Он хотел работать честно. И с наибольшей выгодой для себя. Думалось, что это принесет ему счастье. И он действительно честно работает. Все делает как по закону. Честно и в то же время вроде бы и не честно.
Он хотел быть гордым. И не хотел общаться со скупердяями и подающими милостыню. Ох уж эта гордость, она-то как раз больше всего и приносила ему горечи и мучений. Правда, теперь он уже не чувствует ее так остро, как прежде, она уходит, гордость, но горечь от нее все же появляется и мучает. И все это совсем не похоже на ту легкую жизнь, о которой так мечталось в молодости.
Конечно, он многое заимел: есть и мебель хорошая, и ковры, и хрусталь. Простодушные соседки дивятся: «Куркуль ты, Митрий, всего понатаскал». А таскал-то больше из комиссионки, из магазина уцененных товаров, с толкучки или покупал где-нибудь через знакомых. Он жил н е г о р д о — вот главное. С арифметикой в голове: подсчитывал, что выгодно, что не выгодно, боясь выставить на стол лишнюю закуску для гостя.

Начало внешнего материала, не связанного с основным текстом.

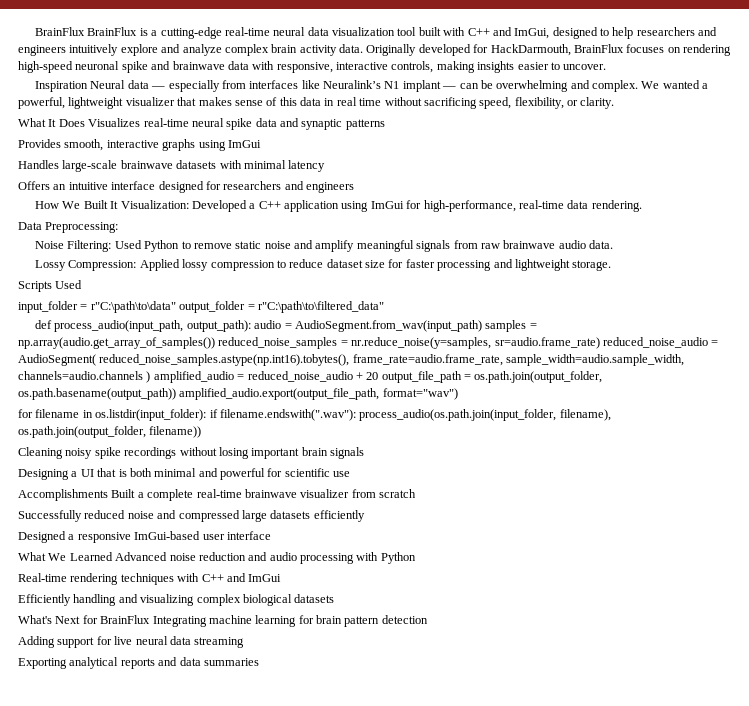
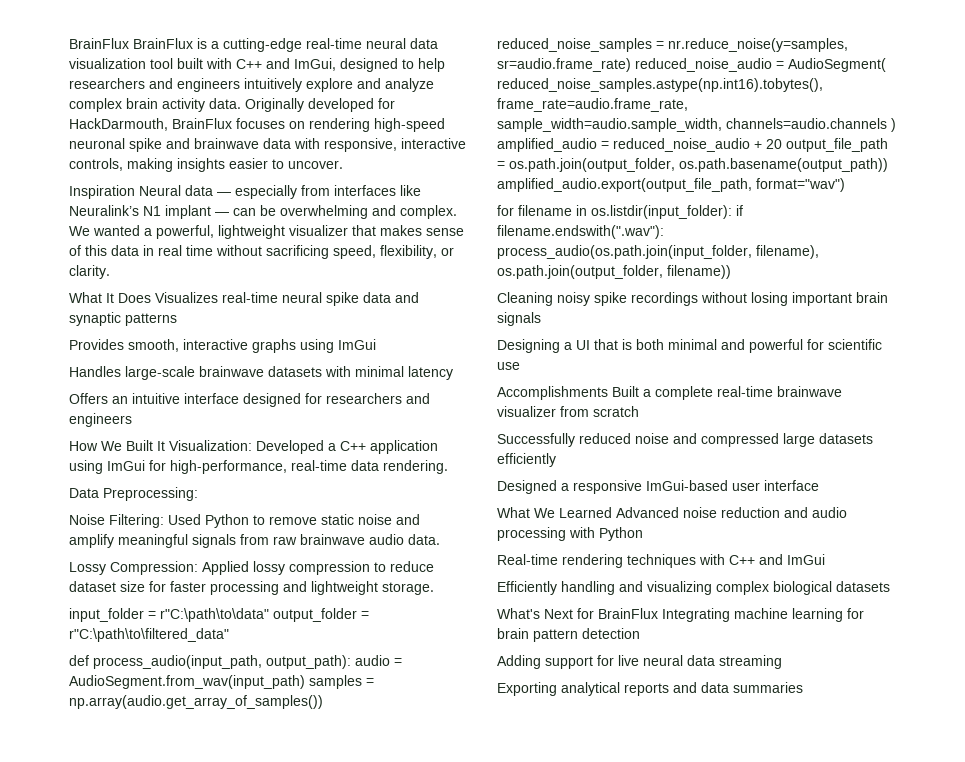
- Scripts Used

«У Петрухи тот раз красное было по рубль двенадцать. Рубль двенадцать да рубль двенадцать — два двадцать четыре. А мой портвейн по рубль семьдесят две. И сколько получается? Три сорок четыре. Э, куда потянуло! У меня на рубль двадцать больше. Колбасы примерно стока же, сколько у него. Картоха, капуста и огурчики у Петрухи и у меня со своих дач (участок в коллективном саду и садовый домик Пискунов упорно называл дачей). У Петрухи был винегрет. А винегрет есть винегрет — свое все, с грядок. А у меня салат. С майонезом, зеленым горошком и колбасой. На это не меньше рубля ушло. Плюсуй еще конфеты, их у Петра не было. Тоже рубль примерно. Консервы «Лосось». С таким трудом их достал. Но это не в счет, что с трудом. Еще рублевка. Рубль двадцать да три раза по рублевке. Четыре двадцать получается. Делю пополам — я тоже ел и пил. Итого убытку — два рубля десять».
Правда, к Петру он тогда случайно забрел. Но какое это имеет значение.

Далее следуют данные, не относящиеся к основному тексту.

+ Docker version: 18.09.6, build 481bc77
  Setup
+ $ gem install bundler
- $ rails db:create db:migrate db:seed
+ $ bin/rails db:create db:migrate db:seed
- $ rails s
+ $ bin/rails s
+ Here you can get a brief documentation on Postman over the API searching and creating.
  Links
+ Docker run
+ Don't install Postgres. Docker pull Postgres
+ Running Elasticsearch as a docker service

Экономить. Всегда, везде и во всем экономить. Читатель, пожалуй, спросит: а не скопидомство ли тут? Сам Пискунов был убежден, что он не скопидом, не скупец. В душе не скопидом, не скупец. У него какая-то одержимость, неуемная страсть, перемешанная с упрямством. Пискунов чувствовал эту страсть, это упрямство и радовался тому и другому, считая, что без них его дело — швах. Когда случались большие деньги, он покупал лучшего коньяку, шампанского, шоколаду, и они бражничали с Ниной Ивановной, и Дмитрию Ефимовичу совсем не жалко было потраченных денег. В общем, у него есть свои радости. Только не чертовы ли это радости? Он подумал об этом и зло усмехнулся.
Ему хотелось сходить к бывшему дружку, он вроде бы уже не прочь перейти на машиностроительный, там и в самом деле помногу зарабатывают, и в то же время не хотелось, — значит, надо кланяться Миньке, зависеть от него.

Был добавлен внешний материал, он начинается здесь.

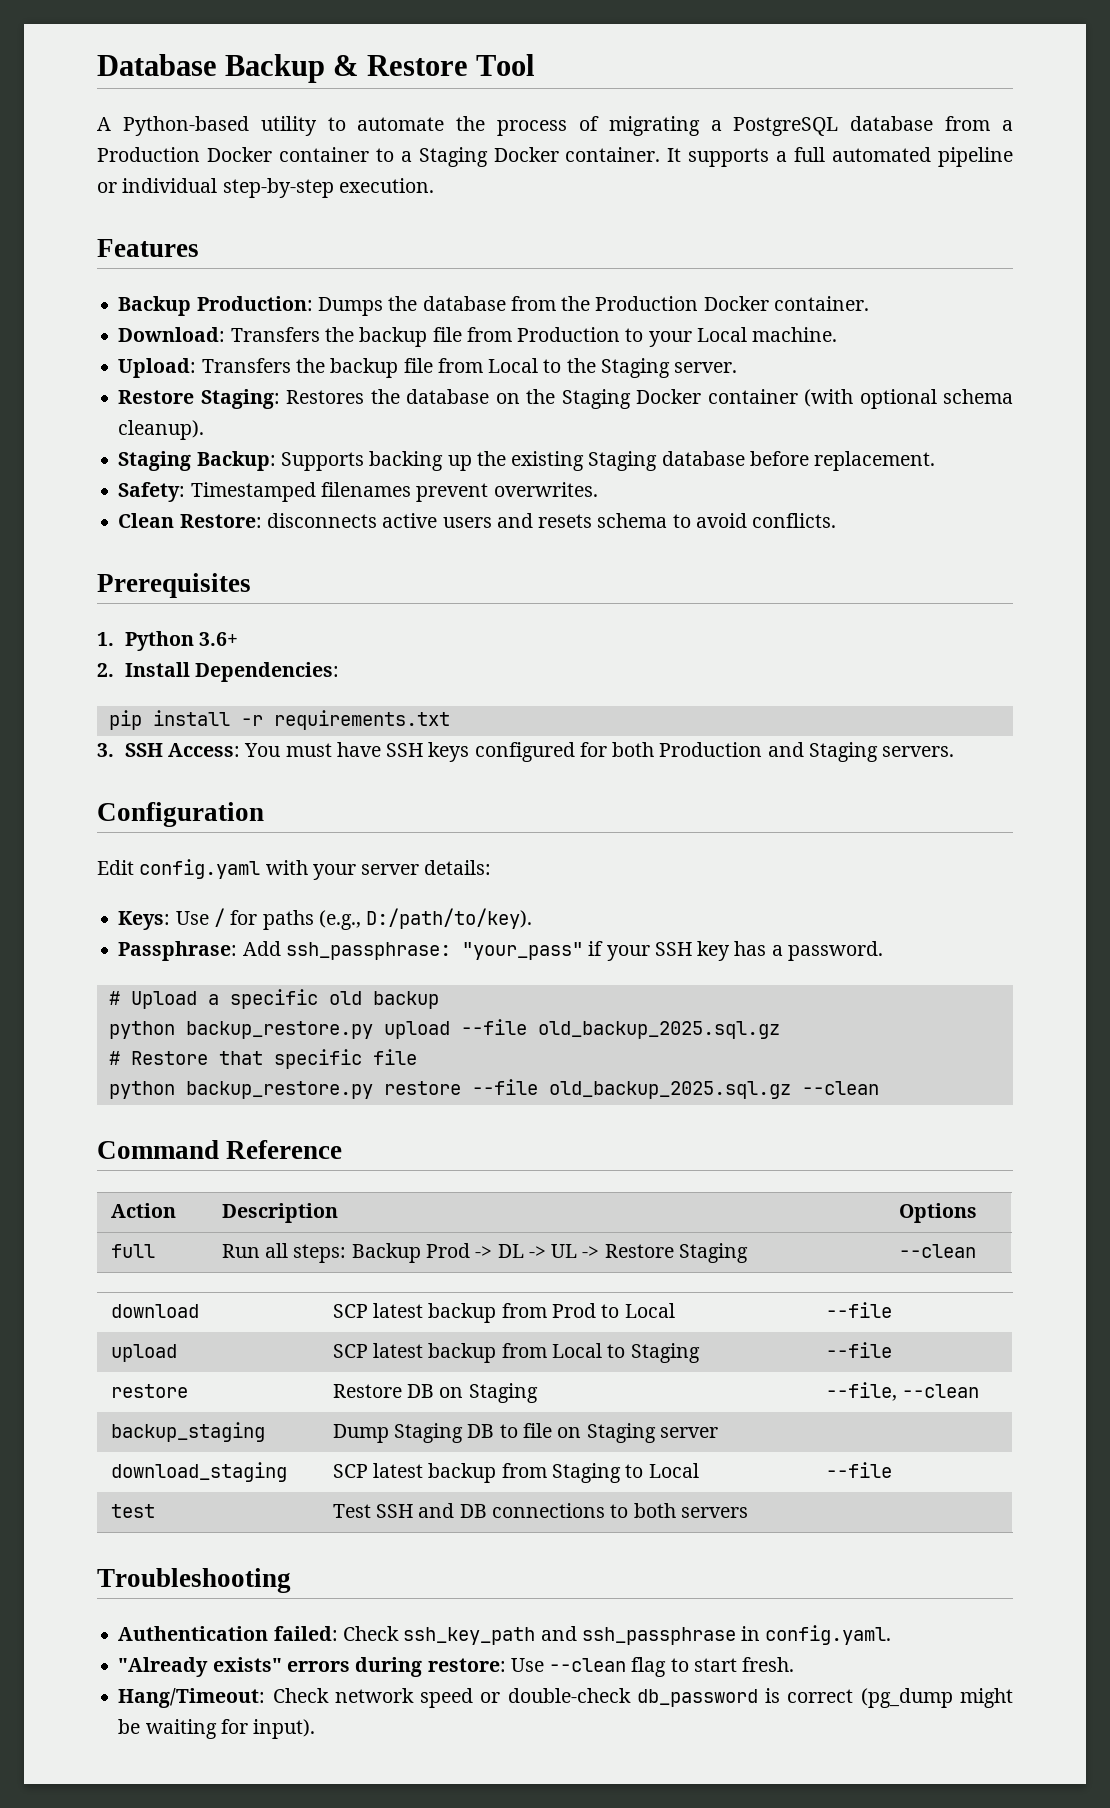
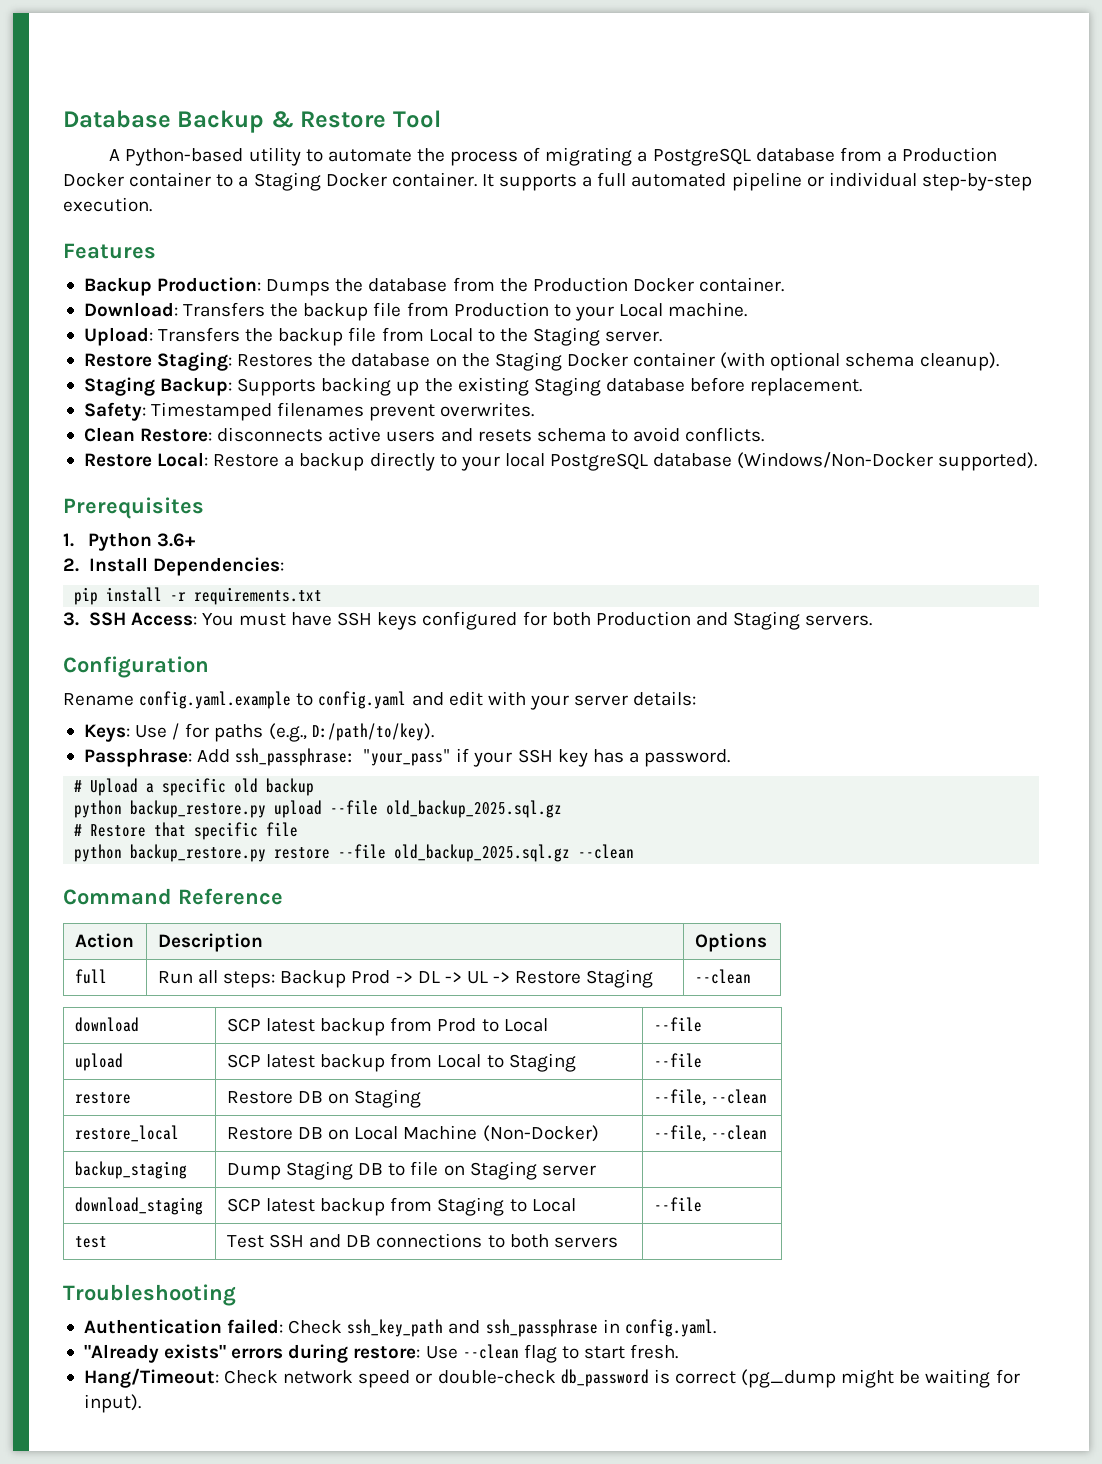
+ Restore Local: Restore a backup directly to your local PostgreSQL database (Windows/Non-Docker supported).
- Edit config.yaml with your server details:
+ Rename config.yaml.example to config.yaml and edit with your server details:
+ restore_local | Restore DB on Local Machine (Non-Docker) | --file, --clean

«Все равно от кого-нибудь будешь зависеть. Не зависеть нельзя. И сам Минька от кого-нибудь зависит. Пойду!..»
Он шел по мокрой безлюдной набережной реки и думал, думал… Сейчас ему казалось, что главное не в том, что жил он не г о р д о. Ну и что — не гордо?! Бог ты мой, да есть ли это «главное»? Все — главное. Есть недовольство собой. Оно было всегда. Есть душевная боль, даже стыд какой-то, то и другое появилось лишь недавно. Сделает что-то и кается, мучается. Отмахивается от неприятных мыслей, как от наваждения, но они лезут и лезут в голову. Вот и сегодня. Он чувствовал удовлетворение, какую-то злую радость оттого, что говорил соседке «ты». Ведь чувствовал! И раньше понимал, что недобр, несправедлив к ней. Частенько курил в коридоре или открывал дверь из своей обкуренной комнаты в коридор, хотя знал, что старуха не терпит табачного дыма. Третьего дня увидел, как на сковородке у Хохловой подгорают котлеты, уже дымятся слегка, и ничего не сказал ей. Поморщился, даже застонал от злости на себя, вспомнив об этом. Это были не простые пакости, не пакость ради пакости, тут сложнее: ему хотелось выжить Хохлову и завладеть ее комнатой, в чем он даже перед самим собой не хотел признаваться. У них в квартире две комнаты: большая, двадцать два квадратных метра, у Пискуновых, и маленькая, девять метров, у Хохловой. Свою комнату Дмитрий Ефимович разделил дощатой переборкой, вместо двери занавес, и все равно видно, что комната одна, а не две. Дом старый, купеческий, двухэтажный, деревянный, уже слегка покосившийся. У Хохловой есть сын, где-то на Волге живет, учительствует. Так и ехала бы к нему, нет: «Вот уж когда совсем постарею…» Он пытался уверить себя, что Хохлова — зазнайка, несносный человек, а раз так — чего с нею чикаться. Как будто что-то толкало и толкало его на мелкие пакости и на грубость. Вспомнил (что на него нашло!), как позавчера Хохлова, заболев (она часто простывает), попросила у него малины и меда, и он соврал, что нет у него ни того ни другого, хотя было и то и другое. Конечно, он не ждет ее смерти и не хочет, чтобы она болела. Он хочет, чтобы она уехала. Ловит себя на том, что мысленно как бы подталкивает ее: уезжай, ну уезжай же!..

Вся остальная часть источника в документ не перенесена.